Even as one of his fervent supporters and serial bootlicker, Media and Information minister Webster Shamu who doubles up as Zanu PF political commissar gushed “No pen shall take away the country brought up by a gun” at the independence day celebrations, Mugabe took to the podium with a different message that would have made the war mongers in his party shift in their chairs.

Tsvangirai, who at one time would have been happy to see Mugabe at The Hague like other fallen dictators, seems mellowing to the “new Mugabe”.

Addressing a peace prayer in Chinhoyi at the weekend, Tsvangirai, who acts as the spokesperson for the three principals in the shaky coalition, said Mugabe is remorseful. “We sometimes joke with the president.
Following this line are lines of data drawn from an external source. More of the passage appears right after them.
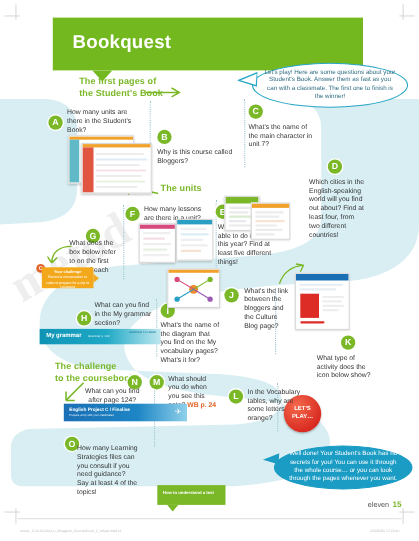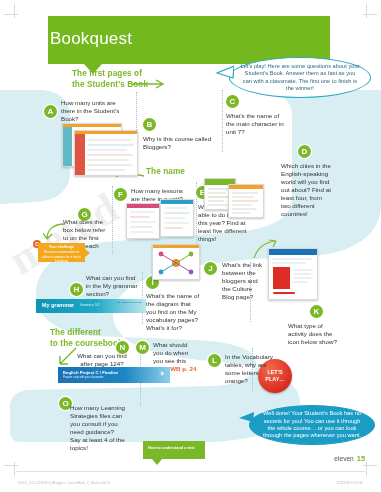--- a/index.html
+++ b/index.html
@@ -23,22 +23,22 @@
 
   
   .snake{position:absolute;left:0;top:86px;width:381px;height:365px;}
 
   
   .banner{
     position:absolute;left:48px;top:16px;width:282px;height:48px;
     background:#73b81f;
   }
   .banner-title{
-    position:absolute;left:2px;top:13px;
-    font-size:17px;font-weight:normal;color:#ffffff;letter-spacing:.2px;
+    position:absolute;left:18px;top:13px;
+    font-size:17px;font-weight:bold;color:#ffffff;letter-spacing:.2px;
   }
   .banner-tail{
     position:absolute;left:84px;top:64px;width:0;height:0;
     border-left:9px solid transparent;border-right:9px solid transparent;
     border-top:10px solid #73b81f;
   }
 
   
   .sec-label{
     position:absolute;color:#7ab828;font-weight:bold;font-size:8.2px;
@@ -189,28 +189,28 @@
 
   <div class="sec-label sec-1">
     <div>The first pages of</div>
     <div>the Student's Book</div>
   </div>
   <svg class="arrow" style="left:132px;top:79px;" width="38" height="10">
     <path d="M0,5 L30,5 M24,1 L31,5 L24,9" stroke="#7ab828" stroke-width="1.4" fill="none"></path>
   </svg>
 
   <div class="sec-label sec-2">
-    <span>The name</span>
+    <span>The units</span>
   </div>
   <svg class="arrow" style="left:112px;top:168px;" width="32" height="10">
     <path d="M32,8 L4,2 M4,2 L11,2 M4,2 L5,9" stroke="#7ab828" stroke-width="1.4" fill="none"></path>
   </svg>
 
   <div class="sec-label sec-3">
-    <div>The different</div>
+    <div>The challenge</div>
     <div>to the coursebook</div>
   </div>
   <svg class="arrow" style="left:56px;top:347px;" width="22" height="22">
     <path d="M20,1 L4,17 M4,17 L12,17 M4,17 L4,9" stroke="#7ab828" stroke-width="1.4" fill="none"></path>
   </svg>
 
   <div class="dots" style="left:136px;top:92px;height:70px;"></div>
   <div class="dots" style="left:222px;top:90px;height:62px;"></div>
   <div class="dots" style="left:112px;top:186px;height:68px;"></div>
   <div class="dots" style="left:196px;top:182px;height:70px;"></div>

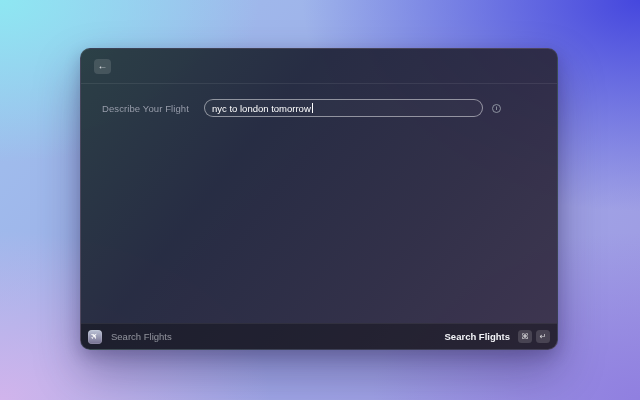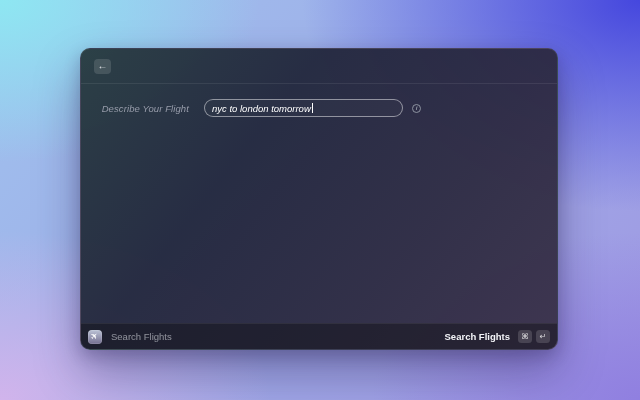--- a/index.html
+++ b/index.html
@@ -35,28 +35,28 @@
   }
   .back-button{
     width:17px; height:15px; border-radius:4px;
     background:rgba(255,255,255,0.13);
     color:#e8eaef; font-size:10px; line-height:1;
     display:flex; align-items:center; justify-content:center;
     cursor:default;
   }
 
   .form-area{ flex:1; padding-top:15px; }
-  .form-row{ display:flex; align-items:center;font-style:italic; }
+  .form-row{ display:flex; align-items:center; }
   .form-label{
     width:108px; text-align:right; flex:none;
     color:#979caa; font-size:9.5px; letter-spacing:.1px;
     margin-right:15px;
   }
   .text-input{
-    width:199px; height:18px; flex:none;
+    width:279px; height:18px; flex:none;
     border:1px solid rgba(255,255,255,0.48); border-radius:9px;
     display:flex; align-items:center; padding:0 7px;
     background:rgba(255,255,255,0.02);
   }
   .input-text{ color:#ffffff; font-size:9.5px; white-space:nowrap; }
   .caret{ width:1px; height:10px; background:#ffffff; margin-left:1px; flex:none; }
   .info-icon{
     margin-left:9px; width:9px; height:9px; flex:none;
     border:1px solid #8d93a0; border-radius:50%;
     color:#9aa0ac; font-size:6px; font-weight:700; line-height:1;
I tell him he wanted to bludgeon me and he replies it was all politics. We have agreed that we can differ ideologically but we are all Zimbabweans,” Tsvangirai told a cheering crowd.

But, as Zimbabwe hurtles towards an election which could be Mugabe’s last as well as hardest-fought, the jury is still out there — particularly as critics point out that some of his hard-core followers are sharpening swords for the do-or die poll.

Comments (1)

An apt analysis. We need Mugabe to walk the talk. If what happens on the ground continues to be out of sync with his words, then rest assured he will be trying to pull wool over people's eyes.